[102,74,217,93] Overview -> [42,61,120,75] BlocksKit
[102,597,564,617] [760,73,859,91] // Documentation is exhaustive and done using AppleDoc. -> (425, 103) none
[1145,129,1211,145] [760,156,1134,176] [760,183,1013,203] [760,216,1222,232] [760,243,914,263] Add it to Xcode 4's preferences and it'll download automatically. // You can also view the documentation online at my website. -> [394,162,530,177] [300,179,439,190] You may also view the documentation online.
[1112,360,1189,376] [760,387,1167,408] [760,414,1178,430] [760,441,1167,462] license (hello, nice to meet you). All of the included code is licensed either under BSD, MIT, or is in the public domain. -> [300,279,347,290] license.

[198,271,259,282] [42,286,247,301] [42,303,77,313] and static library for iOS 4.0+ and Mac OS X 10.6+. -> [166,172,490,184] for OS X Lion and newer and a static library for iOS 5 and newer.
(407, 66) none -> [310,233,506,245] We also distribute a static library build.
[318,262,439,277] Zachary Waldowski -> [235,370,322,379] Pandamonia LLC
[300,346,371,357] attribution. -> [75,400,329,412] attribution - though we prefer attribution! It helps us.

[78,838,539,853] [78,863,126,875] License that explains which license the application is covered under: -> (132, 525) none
----------
Work instruction: In this exercise, reproduce each line above exactly.

Task response:
[102,74,217,93] Overview -> [42,61,120,75] BlocksKit
[102,597,564,617] [760,73,859,91] // Documentation is exhaustive and done using AppleDoc. -> (425, 103) none
[1145,129,1211,145] [760,156,1134,176] [760,183,1013,203] [760,216,1222,232] [760,243,914,263] Add it to Xcode 4's preferences and it'll download automatically. // You can also view the documentation online at my website. -> [394,162,530,177] [300,179,439,190] You may also view the documentation online.
[1112,360,1189,376] [760,387,1167,408] [760,414,1178,430] [760,441,1167,462] license (hello, nice to meet you). All of the included code is licensed either under BSD, MIT, or is in the public domain. -> [300,279,347,290] license.

[198,271,259,282] [42,286,247,301] [42,303,77,313] and static library for iOS 4.0+ and Mac OS X 10.6+. -> [166,172,490,184] for OS X Lion and newer and a static library for iOS 5 and newer.
(407, 66) none -> [310,233,506,245] We also distribute a static library build.
[318,262,439,277] Zachary Waldowski -> [235,370,322,379] Pandamonia LLC
[300,346,371,357] attribution. -> [75,400,329,412] attribution - though we prefer attribution! It helps us.

[78,838,539,853] [78,863,126,875] License that explains which license the application is covered under: -> (132, 525) none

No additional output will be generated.